2. Description of the Related Art
There is well known the transfer technology based on corona
charging to a photoconductor as a conventional transfer technology
for electrophotographic image forming apparatuses. However, this
technology generates noxious ozone. To solve this, contact-based
transfer technologies were proposed as transfer technologies not
generating noxious ozone. For example, Jpn. Pat. Appln.
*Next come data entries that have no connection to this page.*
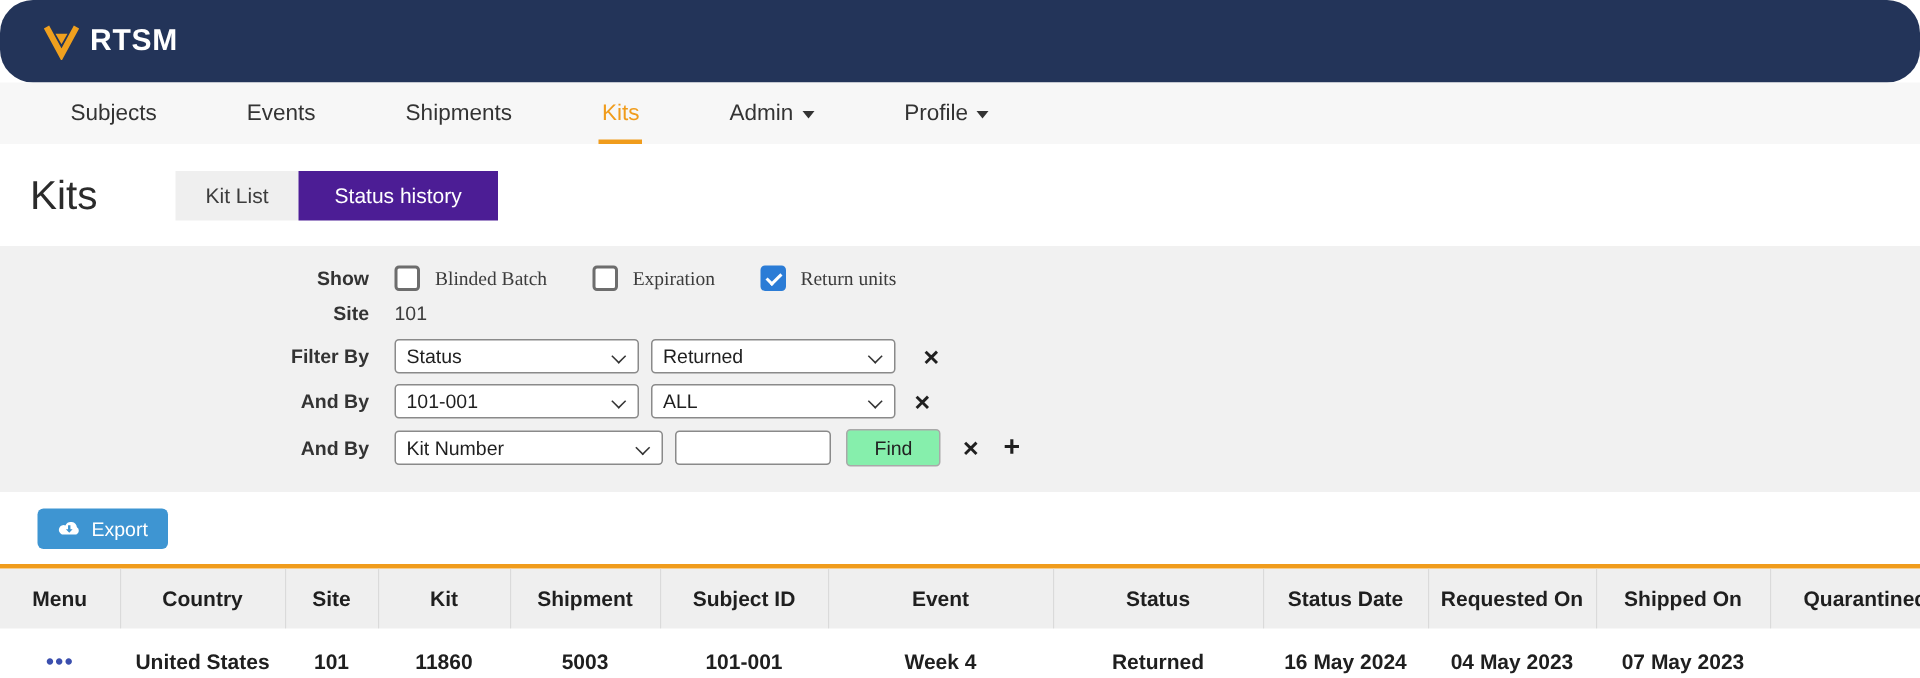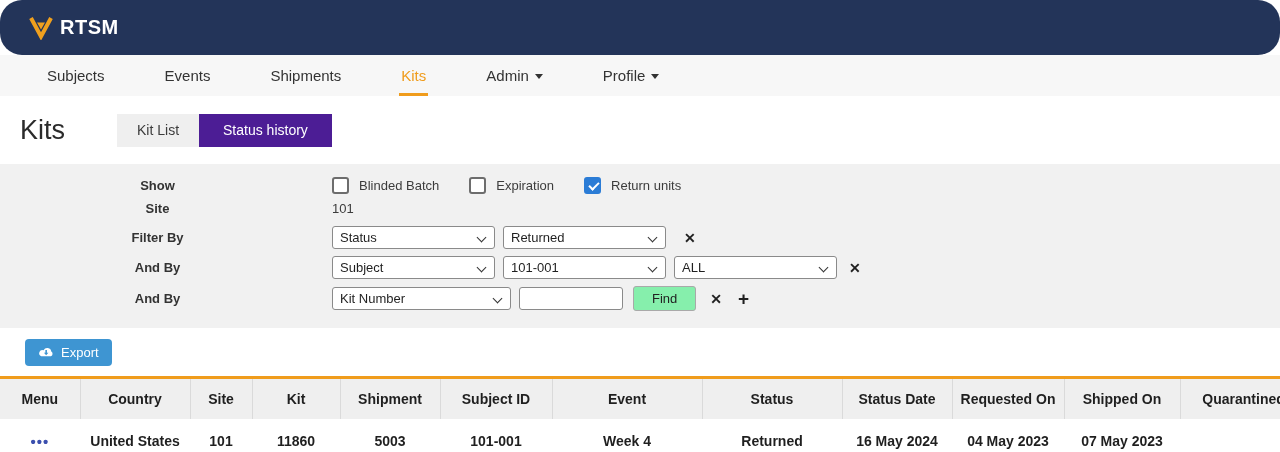"Show" .f-label { text-align: center -> right; width: 332px -> 263px }
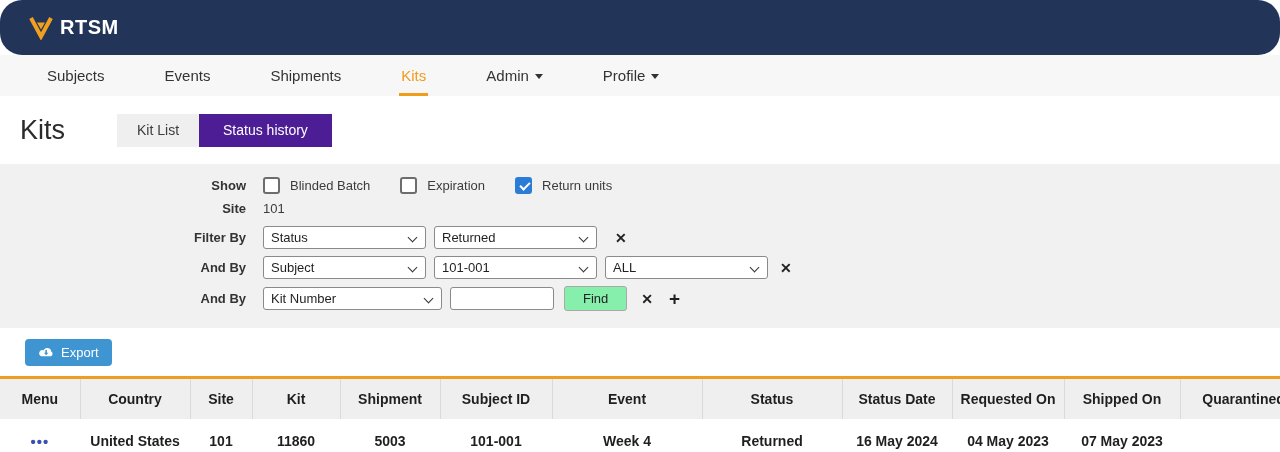"Blinded Batch" .cb-group { font-family: none -> Liberation Serif, serif }
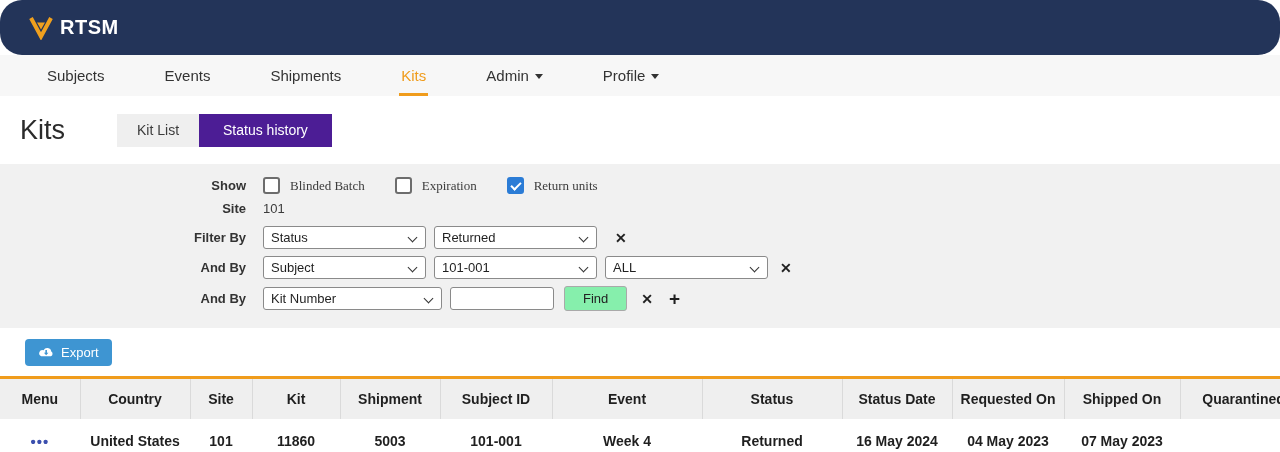"Subject" div.sel { html: <div> <span>Subject</span> </div> -> none }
Laid-Open
Publication No. 6-110343 discloses the technology that uses a
semi-conductive transfer belt and a transfer roller provided at the
rear of the transfer belt and applies a transfer bias to the
transfer roller to transfer images.
For example, the following systems are applicable to an image
apparatus that uses yellow (Y), magenta (M), cyan (C), and black
(Bk) toners, forms corresponding toner images, and overlays them to
form a color image.
(1) The system that overlays 4-color toner images on one
photoconductor and transfers the overlaid toner images onto
recording paper at a time.
(2) The transfer drum system that holds recording paper on a
transfer drum and forms 4-color toner images by means of four
rotations of the transfer drum.
(3) The system that temporarily forms 4-color toner images on an
intermediate transferrer and transfers the formed toner images onto
recording paper at a time (e.g., Jpn. Pat. Appln. Laid-Open
Publication No. 11-249452).
(4) The 4-drum tandem system that arranges four photoconductor
drums in parallel and forms 4-color toner images while recording
paper passes through these photoconductor drum once (e.g., Jpn.
Pat. Appln. Laid-Open Publication No. 2000-155501).
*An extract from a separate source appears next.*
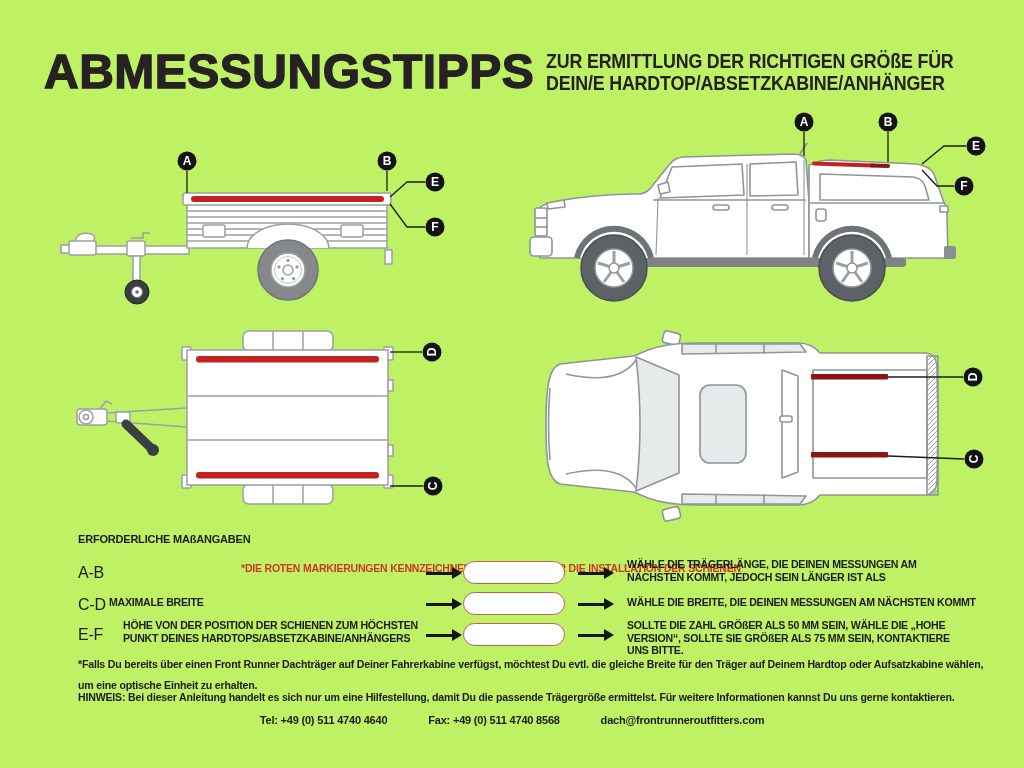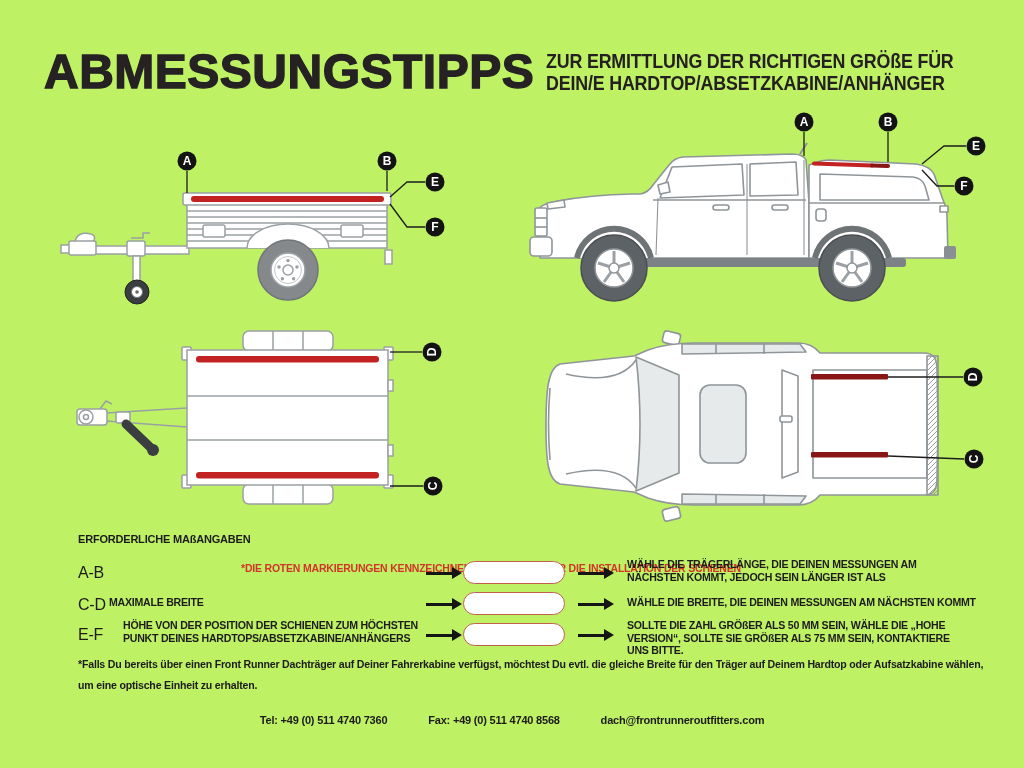"HINWEIS: Bei dieser Anleitung handelt" div.abs { html: none -> <div>HINWEIS: Bei dieser Anleitung handelt es sich nur um eine Hilfestellung, damit Du die passende Trägergröße ermittelst. Für weitere Informationen kannst Du uns gerne kontaktieren.</div> }
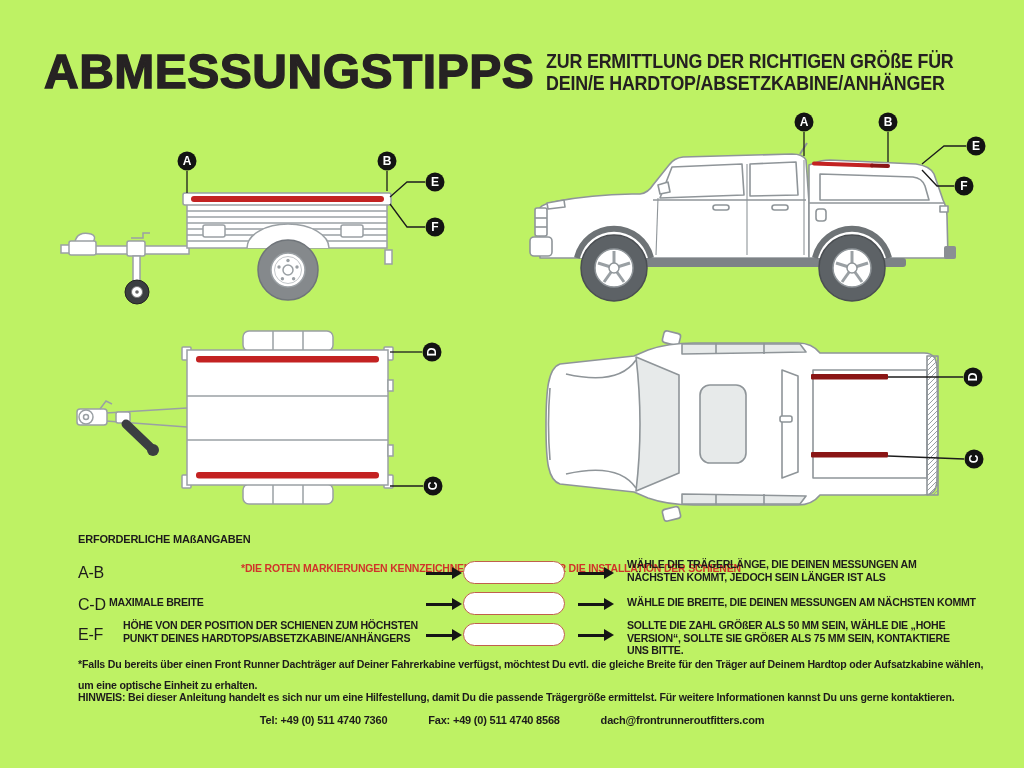"Tel: +49 (0) 511 4740" span { text: 7360 -> 4640 }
The above-mentioned 4-drum tandem image forming apparatus (example
(4) above) forms 4-color toner images while recording paper once
passes through respective image forming units including the 4-drum
tandem photoconductor drums. It is possible to form a color image
in one quarter of the time needed for the other systems that repeat
a similar process after completing an image formation process for
each color and returning control to the image formation position.
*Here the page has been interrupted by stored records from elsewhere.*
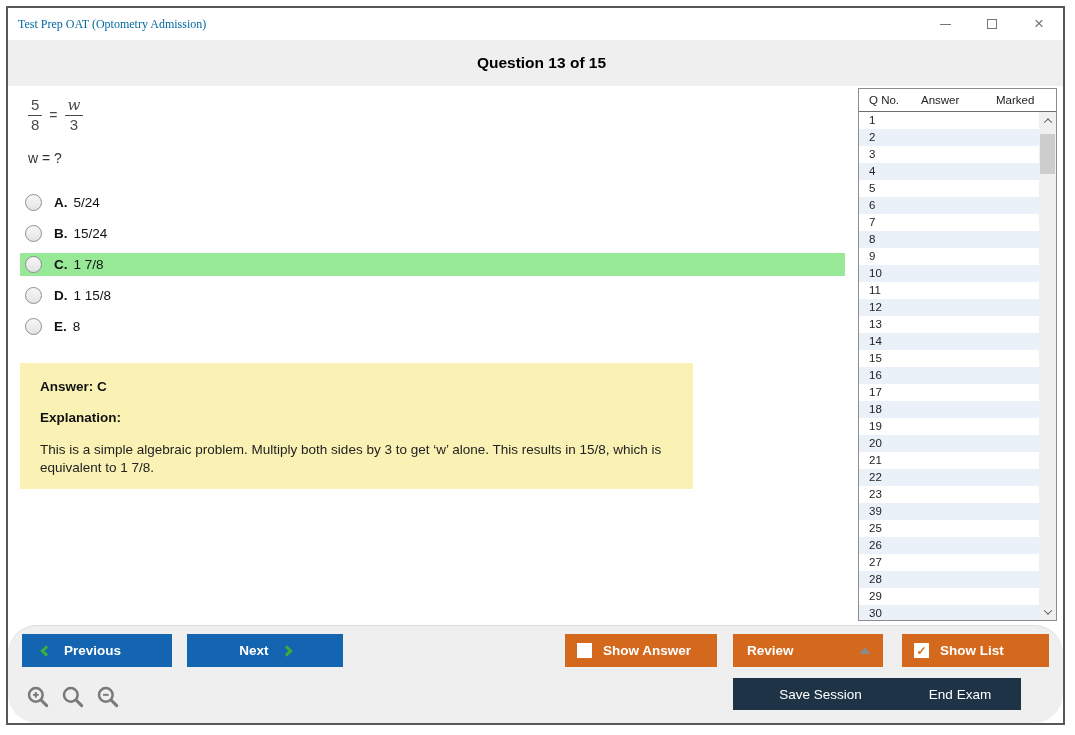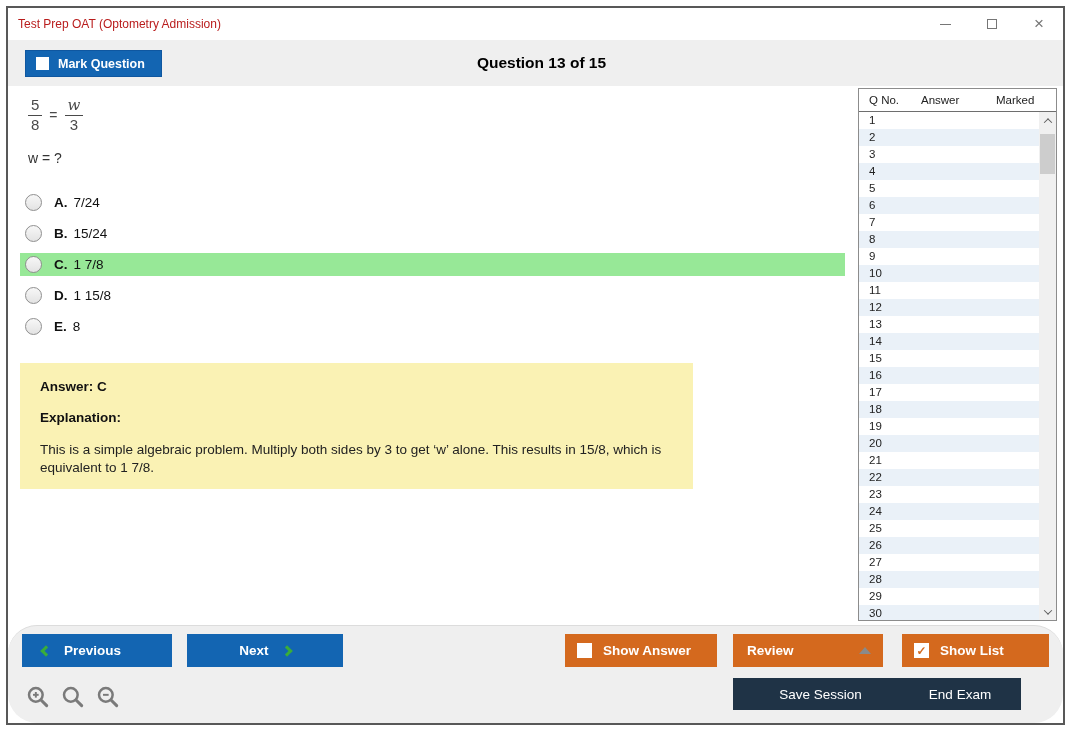"Test Prep OAT (Optometry Admission)" .title-text { color: #b91c1c -> #0369a1; font-family: none -> Liberation Serif, serif }
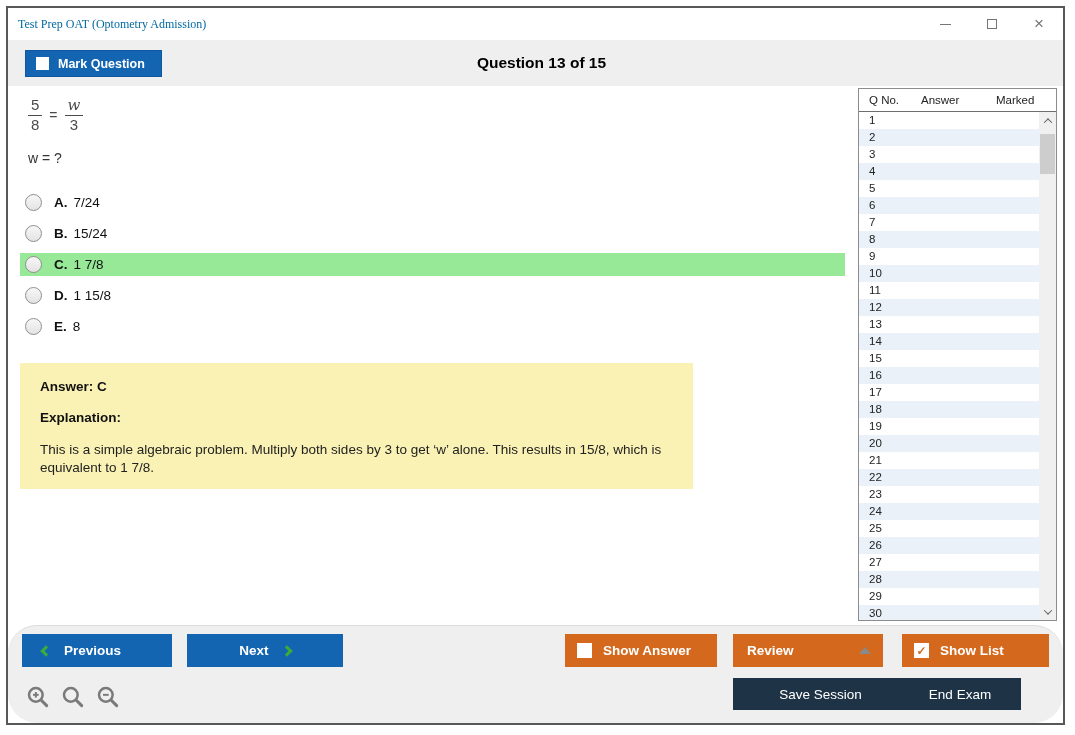"Mark Question" div.mark-btn { html: <div> <span></span> <span>Mark Question</span> </div> -> none }
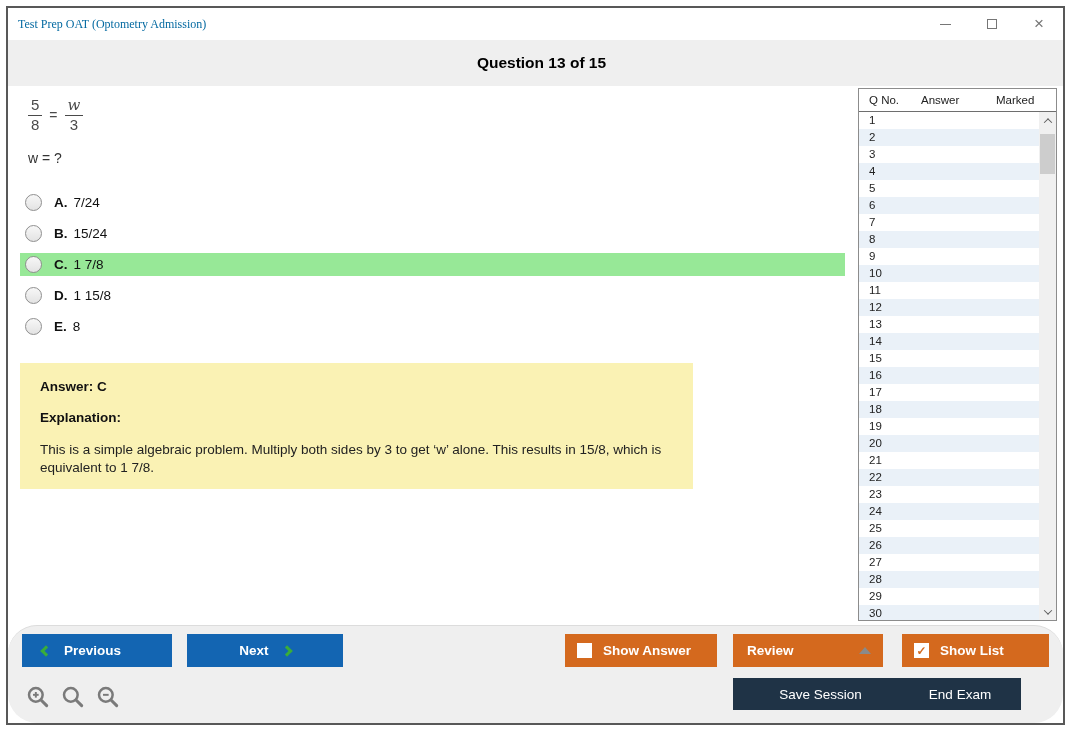"7/24" span.opt-text { text: 7/24 -> 5/24 }
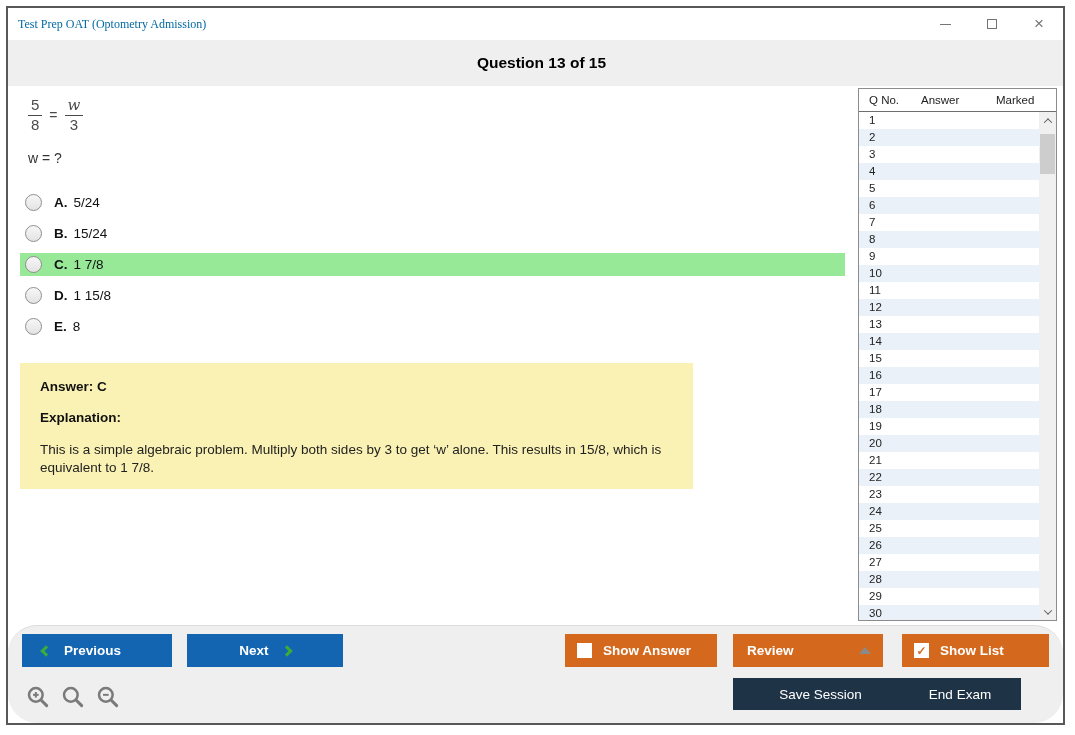"24" div.qrow { text: 24 -> 39 }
Accordingly, the use of this 4-drum tandem system is very
advantageous to acceleration of the image formation. The image
forming units employ the cleanerless system that removes a cleaning
apparatus from the photoconductor drum (e.g., Jpn. Pat. Appln.
Laid-Open Publication No. 5-341643). The system contributes to cost
saving of the image forming apparatus, life prolongation and
miniaturization of the photoconductor, and decrease in the toner
consumption.
While the above-mentioned cleanerless 4-drum tandem image forming
apparatus is advantageous to the process acceleration,
miniaturization, and decrease in the toner consumption, the
cleanerless design causes toner remaining on the photoconductor to
be adhered to the surface of the photoconductor (filming) and
generates white dots on a formed image, thus degrading the image
quality. For this reason, the invention disclosed in Jpn. Pat.
Appln. Laid-Open Publication No. 2000-155501 generates a speed
difference between the photoconductor drum and the transfer belt at
a cleaning timing to use this frictional force for cleaning.
However, this solution complicates operations and makes the
settings difficult. A simpler solution is demanded.
SUMMARY OF THE INVENTION
The present invention has been made in consideration of the
foregoing. It is therefore an object of the present invention to
provide a simply structured, cleanerless 4-drum tandem image
forming apparatus capable of suppressing occurrence of filming
without significantly remodeling the image forming apparatus and to
provide a cleaning method thereof.
In order to overcome the above-mentioned problems, the present
invention provides an image forming apparatus comprising a
plurality of image forming units each forming a toner image of a
corresponding color on a photoconductor according to a cleanerless
system, wherein each of the image forming units has an adhered
toner film cleaner which touches a surface of the photoconductor
and mechanically cleans the surface at every cleaning timing for
cleaning the surface of the photoconductor.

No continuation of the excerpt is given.